Fixing Broken Windows EC2 Instances with Offline Registry Edits via SSM Automation

TL;DR

When a Windows EC2 instance won't boot or you're locked out due to a bad registry change, AWS Systems Manager provides automation runbooks that handle the entire offline rescue workflow for you. AWSSupport-ExecuteEC2Rescue auto-fixes common issues (RDP, firewall, services). AWSSupport-StartEC2RescueWorkflow lets you run custom PowerShell scripts against an offline volume - including loading and editing registry hives. This guide covers both approaches plus a hands-on test you can run in your own account.

Introduction

A Windows EC2 instance that won't boot or accept RDP connections is one of the most stressful scenarios in cloud operations. Maybe someone pushed a bad Group Policy, disabled the RDP service, or a driver update corrupted the boot sequence. One particularly nasty example: the scforcelogon registry setting that enforces smart card authentication for all interactive logons. When networking, clock drift, or PKI issues prevent certificate verification, nobody can log in - not even local administrators. On physical hardware, you'd boot into safe mode and flip the registry key. In AWS, there’s no console or KVM access to do that, and if the SSM agent isn’t reachable either, you’re stuck.
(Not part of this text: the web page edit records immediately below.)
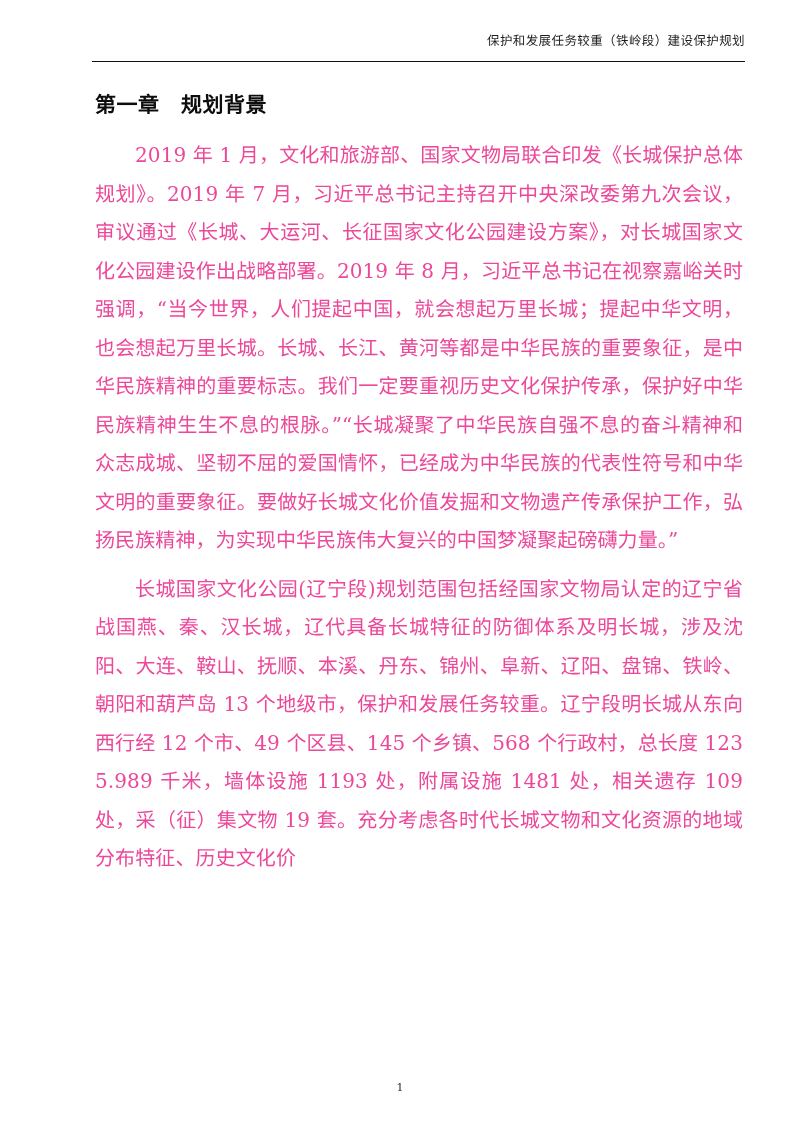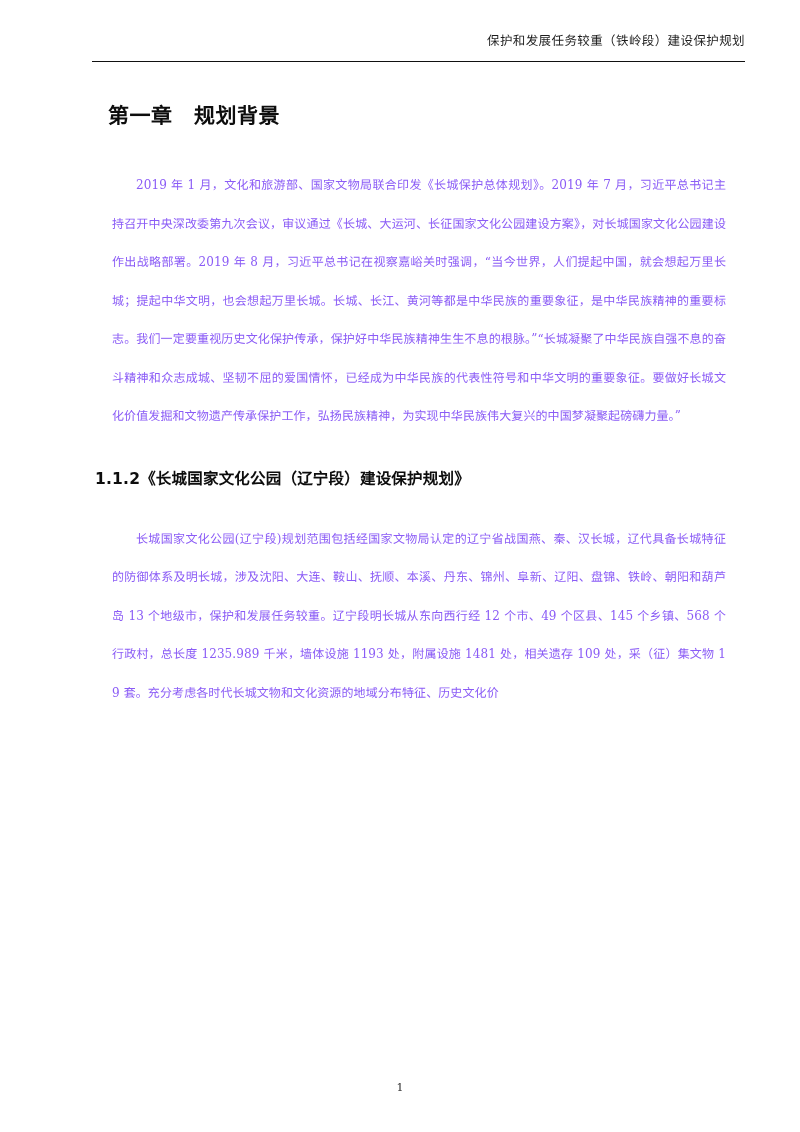"第一章 规划背景" h1.chapter-title { font-family: Liberation Mono, monospace -> Liberation Serif, serif; margin: 13px -> 0 }
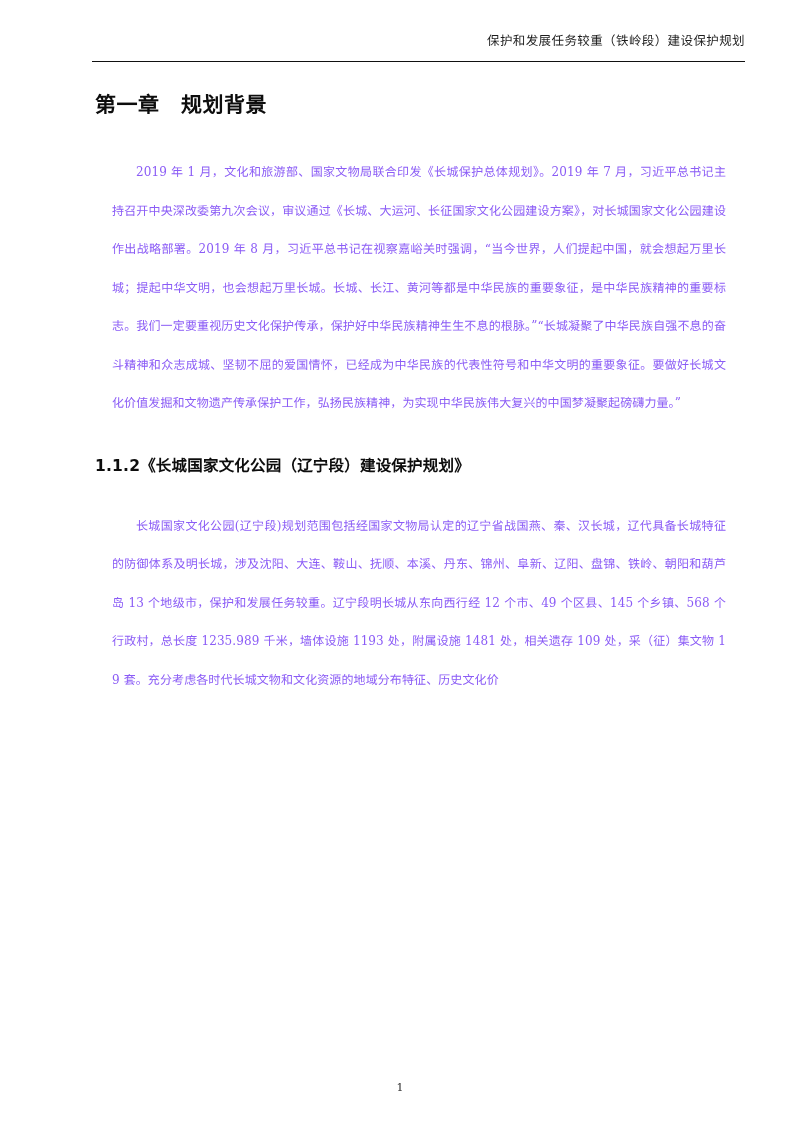"2019 年 1" p.body-text { color: #8b5cf6 -> #ec4899; font-size: 12px -> 20px; margin: 17px -> 0 }
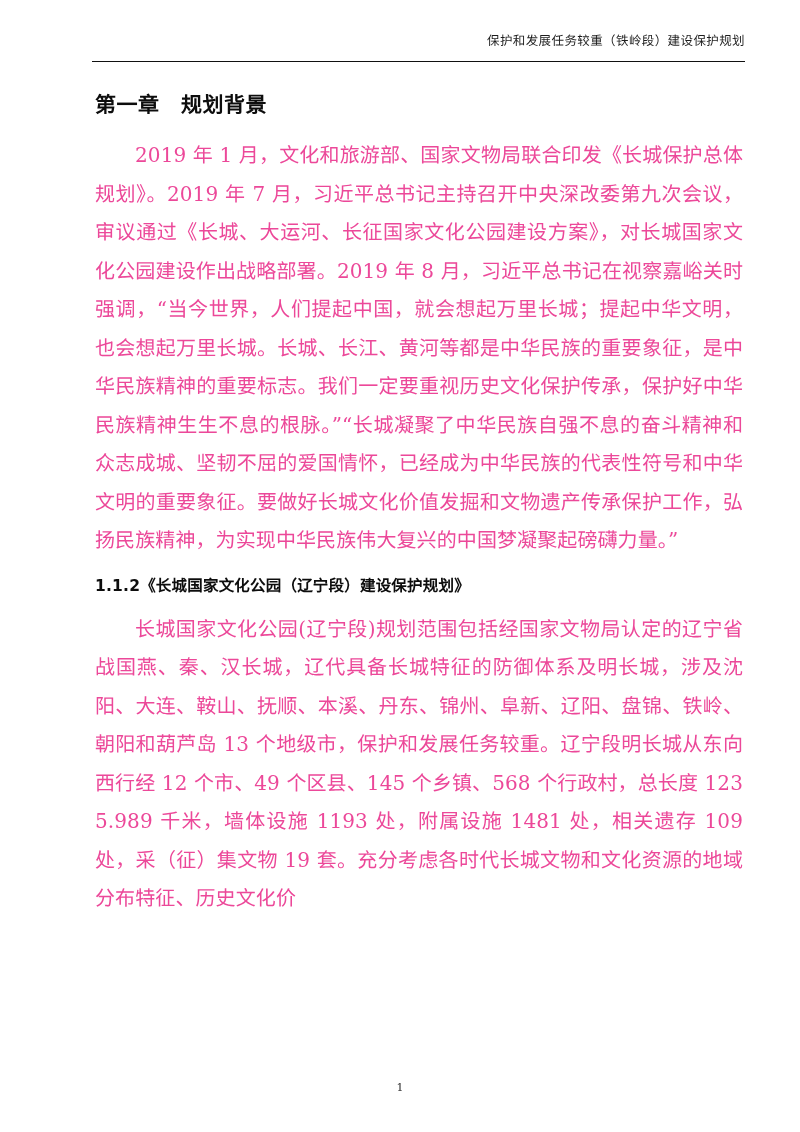"1.1.2《长城国家文化公园（辽宁段）建设保护规划》" h3.subsection-title { html: <h3>1.1.2《长城国家文化公园（辽宁段）建设保护规划》</h3> -> none }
The traditional fix looks like this:

Stop the broken instance
Detach the root EBS volume
Launch a temporary “rescue” instance
Attach the volume as a secondary drive
Load the offline registry hive and make your fix
Detach, reattach to the original instance
Start the original instance and hope it works

That’s a 7-step manual process with plenty of room for error. AWS Systems Manager can automate the entire thing with a single click.

This post covers two SSM automation runbooks:

AWSSupport-ExecuteEC2Rescue - One-click automated repair for common Windows issues
AWSSupport-StartEC2RescueWorkflow - Custom PowerShell scripts against an offline volume (for when you need full control)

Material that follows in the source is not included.